I DIRITTI DEI CITTADINI – Il servizio di 118 è un diritto, ed i cittadini dell’ASL Napoli 2Nord hanno gli stessi diritti di tutti i cittadini italiani. Hanno diritto ad un ambulanza con medico a bordo ogni 60.000 abitanti. Hanno diritto ad almeno 18 ambulanze medicalizzate. Hanno diritto, in caso di codice rosso o giallo, cioè quando sono a rischio imminente o potenziale le funzioni vitali, al soccorso da parte d’ambulanza con medico a bordo che raggiunga il luogo della chiamata in 8 minuti in territorio urbano. Ritenere di poter gestire il servizio di 118,in un territorio, come quello di Napoli Ovest, che copre oltre unmilione di abitanti, con sole 11 ambulanze con medico a bordo è scelta che consideriamo temeraria ed assolutamente inaccettabile,tenuto anche conto che tre dei mezzi medicalizzati ci risultano impegnati nelle isole.

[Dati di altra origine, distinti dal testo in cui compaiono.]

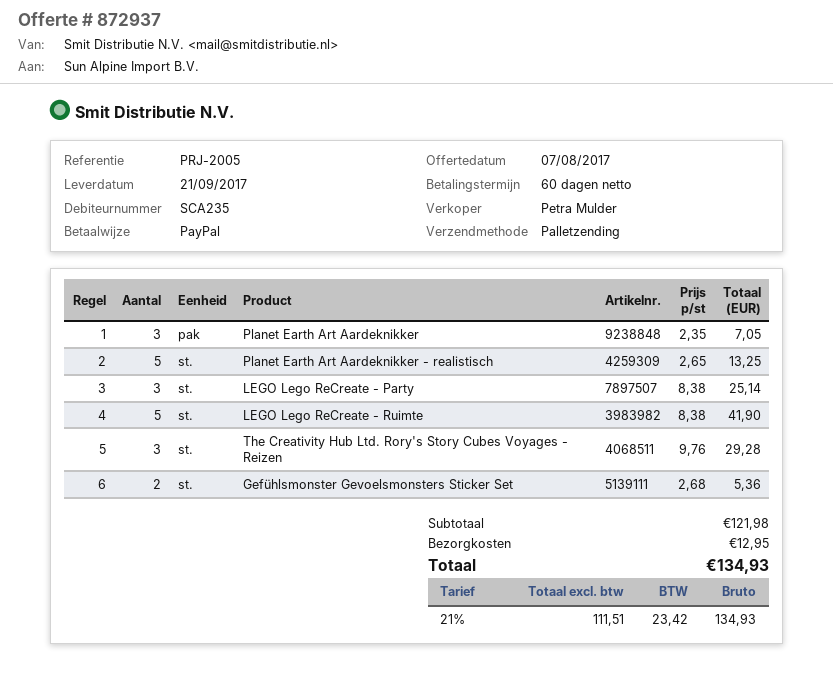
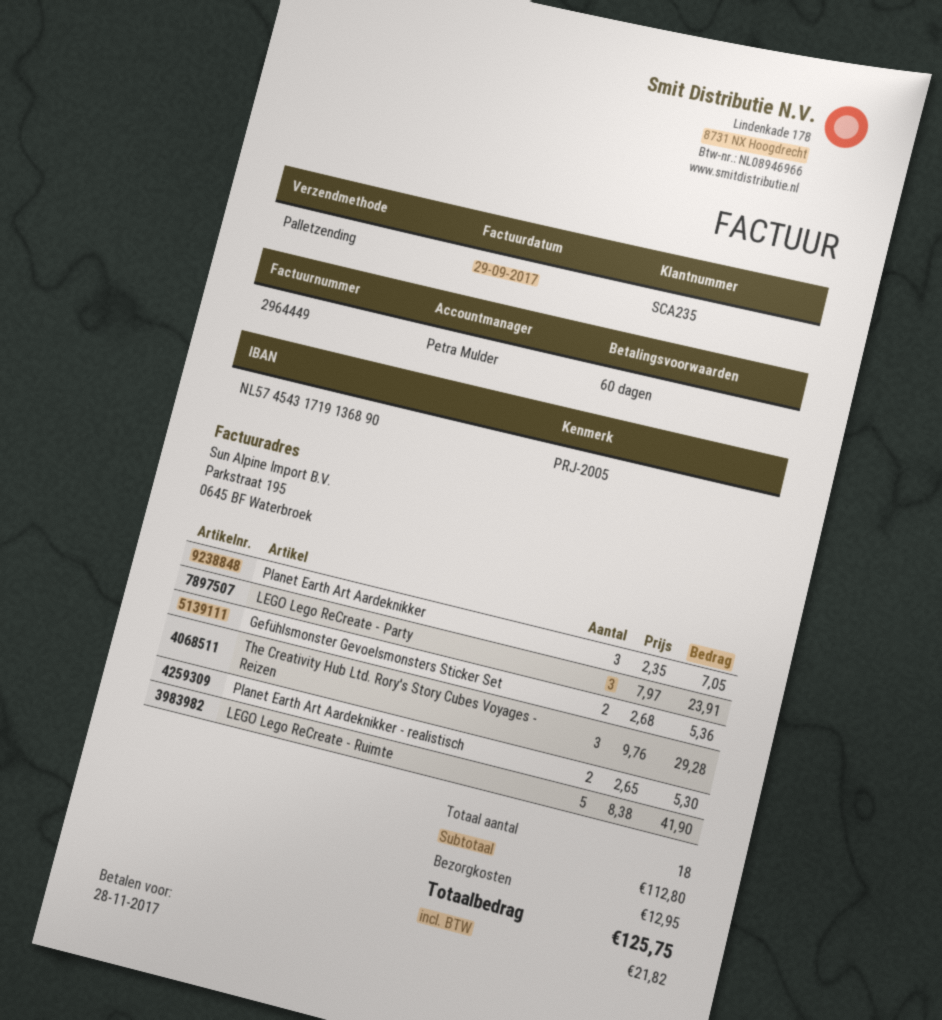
Planet Earth Art Aardeknikker - realistisch: 5 x 2.65 = 13.25 -> 2 x 2.65 = 5.30
LEGO Lego ReCreate - Party: 3 x 8.38 = 25.14 -> 3 x 7.97 = 23.91
subtotal: 121.98 -> 112.80
tax: 23.42 -> 21.82
total: 134.93 -> 125.75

LA CHIUSURA DELLE SAUT – Ad aggravare il quadro descritto è poi il particolare contesto geomorfologico e viario di parte del territorio interessato (l’area di Bacoli e Monte di Procida) e la chiusura delle SAUT che, pure assicuravano il loro contributo nell’erogazione del primo soccorso. Partendo da tali dati oggettivi è da ritenere che l’eventuale invio di ambulanze prive di medico a bordo, pure in caso di codice rosso, non può certo essere considerato casuale, o frutto della necessità del momento, ma conseguenza diretta di una precisa, consapevole, strategia organizzativa. Ed è di tutta evidenza che in patologie tempo-dipendenti, quali ad esempio l’arresto cardio-respiratorio, il trattamento medico tardivo è equivalente ad un’ omissione di cure.Queste le ragioni per le quali Federconsumatori Campania, ha chiesto l’immediata rimozione dall’incarico del responsabile della C.O. 118 di Napoli Ovest, la verifica dei tempi edelle modalità di classificazione e gestione dei codici rossi egialli; la riapertura, almeno temporanea, delle SAUT.